Not Exactly
I had something else planned for today. A different post entirely. But I have to write what I feel. It's just who I am.
I want to talk about the zoo. I want to show you the pictures, relive the laughs, tell you more about my dear friend Amy. I want to be positive. I want to be happy. But I can't.
I can't act like my heart isn't breaking. Like I'm not drowning.
Last week I went to a wake for a friend. My family became friends with Ron (and his family) through Bonnie. If you've been reading this blog for a while you know Bonnie. Bonnie was the first friend my parents made when we moved to the Chicago area from Iowa.
Ron and his wife Germaine were a constant at Bonnie's legendary parties. I grew up thinking of Ron as a sweet, funny, genuine, caring man. One of the good guys.
It wasn't until I got older and really until Scott met him for the first time that I really connected with Ron. One of the first times Scott met Bonnie (and her "clan") was at a surprise birthday party for Bonnie's mom (Grandma Alice). Ron was there, as usual, with his gorgeous camera. Ron teased me about being photogenic saying that he could tell exactly what I was thinking because of my facial expressions. Scott stopped dead in his tracks and said "That's it. That's why I love you. I know everything just looking at you."

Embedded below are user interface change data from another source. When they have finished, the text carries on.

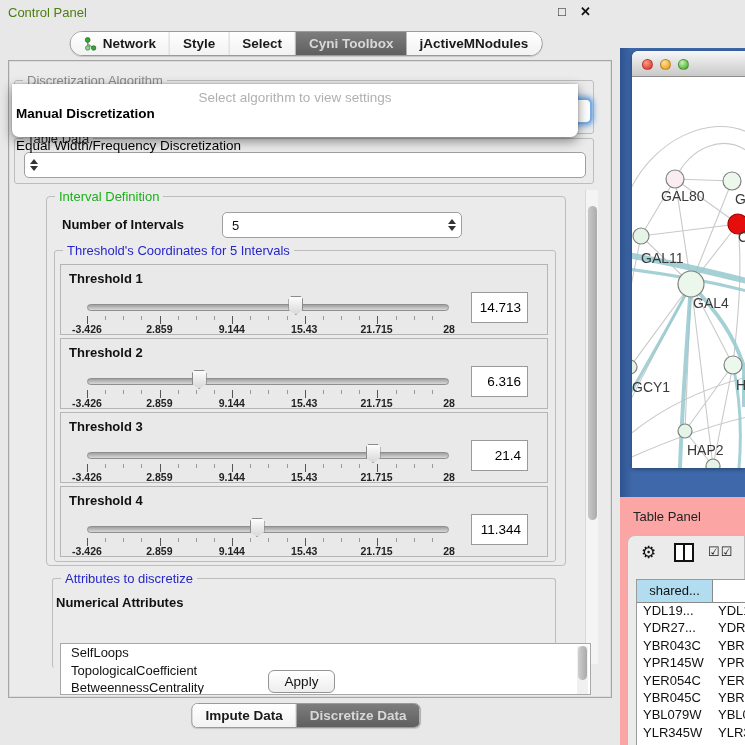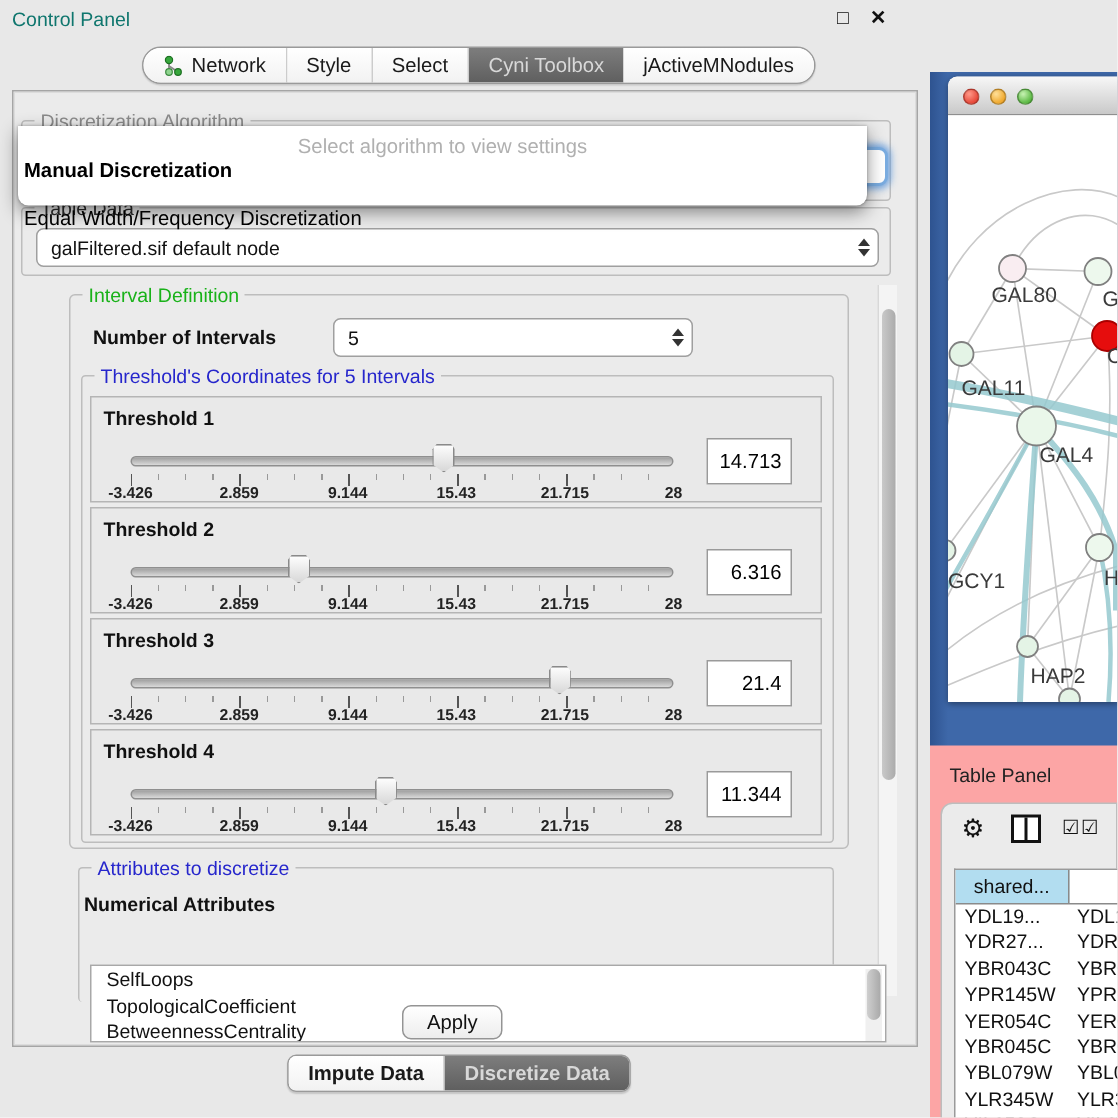--- a/index.html
+++ b/index.html
@@ -7,7 +7,7 @@
   #root { position:relative; width:745px; height:745px; background:#e8e8e8; overflow:hidden; }
 
   
-  .cp-title { position:absolute; left:8px; top:5px; font-size:13px; color:#0f766e; }
+  .cp-title { position:absolute; left:8px; top:5px; font-size:13px; color:#4d7c0f; }
   .cp-float { position:absolute; left:558px; top:4px; font-size:13px; color:#111; }
   .cp-close { position:absolute; left:580px; top:4px; font-size:13px; font-weight:bold; color:#111; }
 

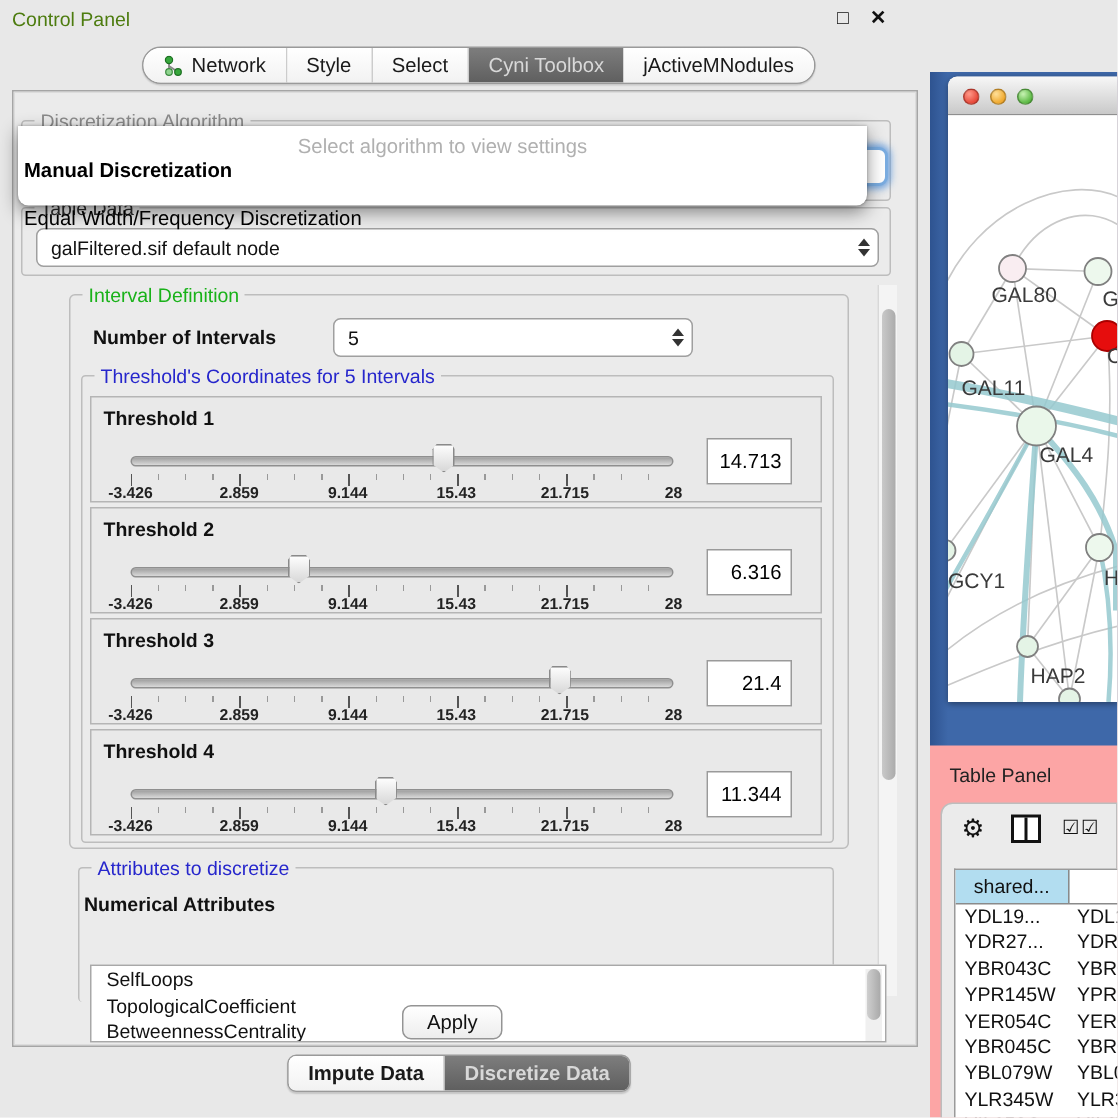--- a/index.html
+++ b/index.html
@@ -14,7 +14,7 @@
   .segbar { position:absolute; top:31px; height:25px; display:inline-flex; align-items:stretch;
             background:#ffffff; border:1px solid #9a9a9a; border-radius:13px; overflow:hidden;
             box-shadow:0 1px 1px rgba(0,0,0,0.15); }
-  .segbar.top { left:319px; transform:translateX(-50%); }
+  .segbar.top { left:306px; transform:translateX(-50%);font-weight:bold; }
   .seg { display:flex; align-items:center; padding:0 13px; font-size:13.5px; color:#1a1a1a;
          background:linear-gradient(#ffffff,#f2f2f2); border-right:1px solid #cccccc; white-space:nowrap; }
   .seg:last-child { border-right:none; }

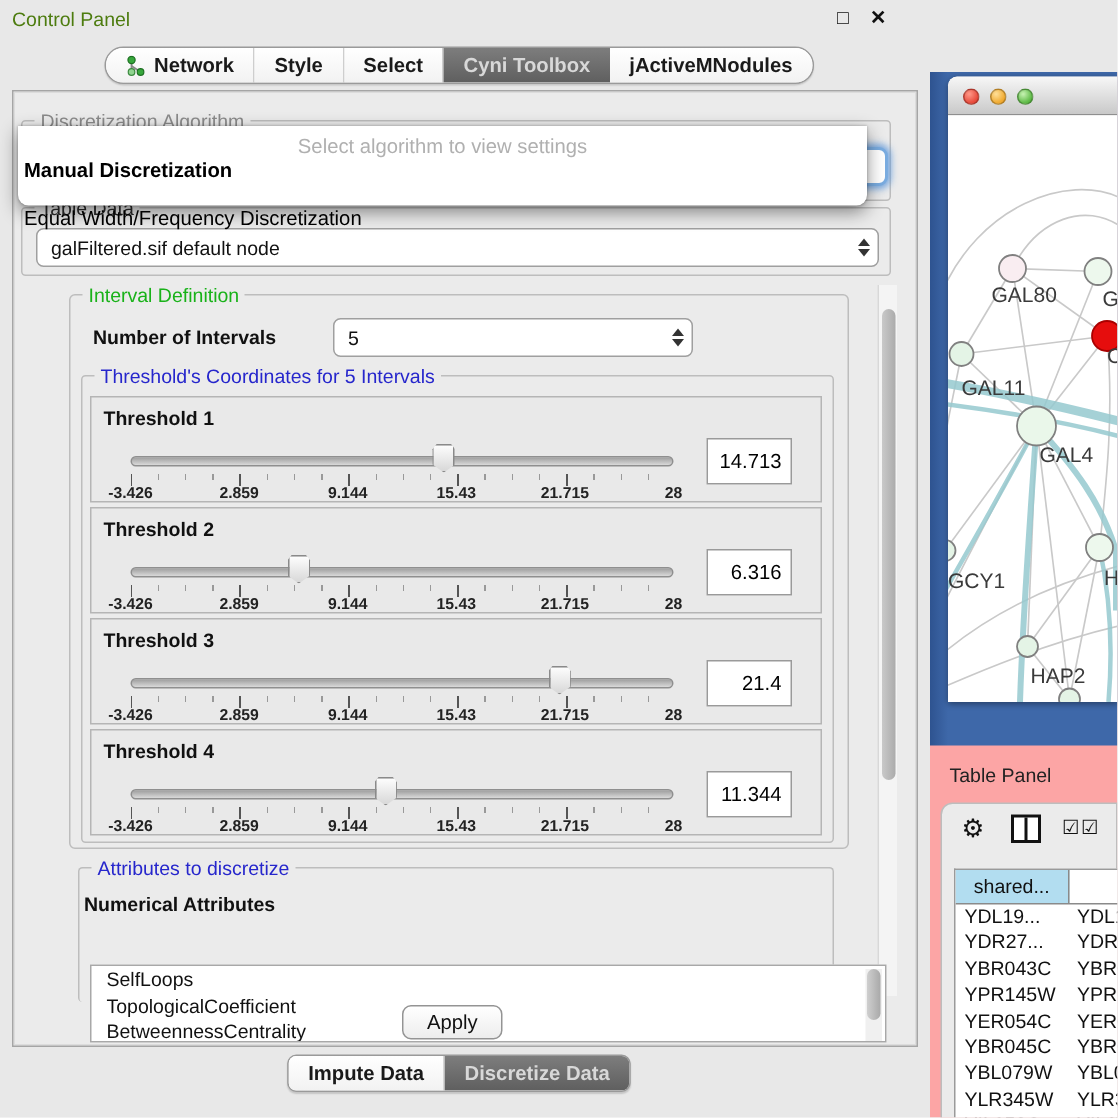--- a/index.html
+++ b/index.html
@@ -174,7 +174,6 @@
     <span class="group-label glabel-dark">Table Data</span>
   </div>
   <div class="combo" style="left:24px; top:152px; width:562px; height:26px;">
-    <span class="ctext">galFiltered.sif default node</span>
     <span class="stepper">
         <span class="tri-up"></span>
         <span class="tri-down"></span>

For our entire relationship Scott remembered that moment. He loved it and his favorite photo of us was a photo taken on that day.
Losing Ron, and going to his service, brought an abundance of my feeling back to the surface.
I stood there holding his wife's hand (or maybe she was holding mine. I'm not sure) feeling more connected to this 60+ woman than I do to almost anyone else. This invisible thread wrapping around us, tying us in a not so neat package and linking us for life. My heart broke for her. Knowing what she was going to be facing in the weeks and months ahead. Wanting to tell her it would get better but not really knowing if it would. Resisting the urge to wipe off her beautifully placed make up, pulling her to the floor and wrapping her in my arms and crying with her.
Instead, I followed my own advice and I shared a story with her and encouraged her to find the blue skies.
Since that moment last week, I haven't been the same. This dull, persistent ache in my chest has grown loud and unruly. I "see" Scott everywhere. Kate has been talking about him (and to him) incessantly. Every wish in every fountain, on every wayward eyelash and on the moon every night is the same from Kate "I wish my daddy could be here for all of the days and never, never leave me."
There we are standing at the beautiful fountain just off the shore of "daddy lake", the other 4 year old with us, wishes she could "talk and talk all day and never have to stop." and then there is my 4 year old. Wishing with all her pennies for something that can never happen.
We talk so much about not being able to come back from heaven. I try so hard to explain it in ways that she can understand but considering I don't understand it, it's difficult.
The idea of moving from summer into fall makes me want to literally vomit. It reduces me to tears and makes breathing difficult. Fall was our time of year. Scott loved it. We got married in the fall. We ventured out into nature, taking pictures and enjoying the cooler weather. Fall was always a treasured time in our house.
Not only is fall going to be hard to enjoy without him, it will also mark an entire season of his being gone. I'm a midwest girl at heart. I'm programmed to measure everything by season. I can't tell you exact dates but I can give you seasons for everything that's ever happened in my life.
The rust colored flowers, hay bails, pumpkins, apple pies, and cider are glorious, wonderful parts of fall. The crispness in the air. The vibrancy in the sky. All beautiful, wonderful, magical parts of the season.
But I don't want any of it. I want to keep my summer. Keep my beach and pool distractions. The ability to find something to do at any given moment.
Quite simply, I don't want to be that much father away from Scott.
I wish I could explain it. I wish I could put into words what it feels like to be driving along and have a song come on that transports you to a different time. That suddenly places you in your husbands arms again but you can't quite feel it anymore.
I can't find the right words to express the feelings I get to simply look at my daughters eyes and stare at the beautiful eyelashes that are her most prominent physical feature of her fathers.
Kate told me tonight as we looked at her "daddy book" for the 1,000th time that she remembers the day Kara came and took our pictures. The day before Scott died. "I 'member that Daddy not get the stickers off right and you helped us Mommy. But Daddy was hugging me because I not feel good."
She remembers what it feels like to be wrapped in his arms and I don't. Is it wrong to be jealous of my own daughter?
As my Grandma says "Grief will have it's way with you." This is just part of the process.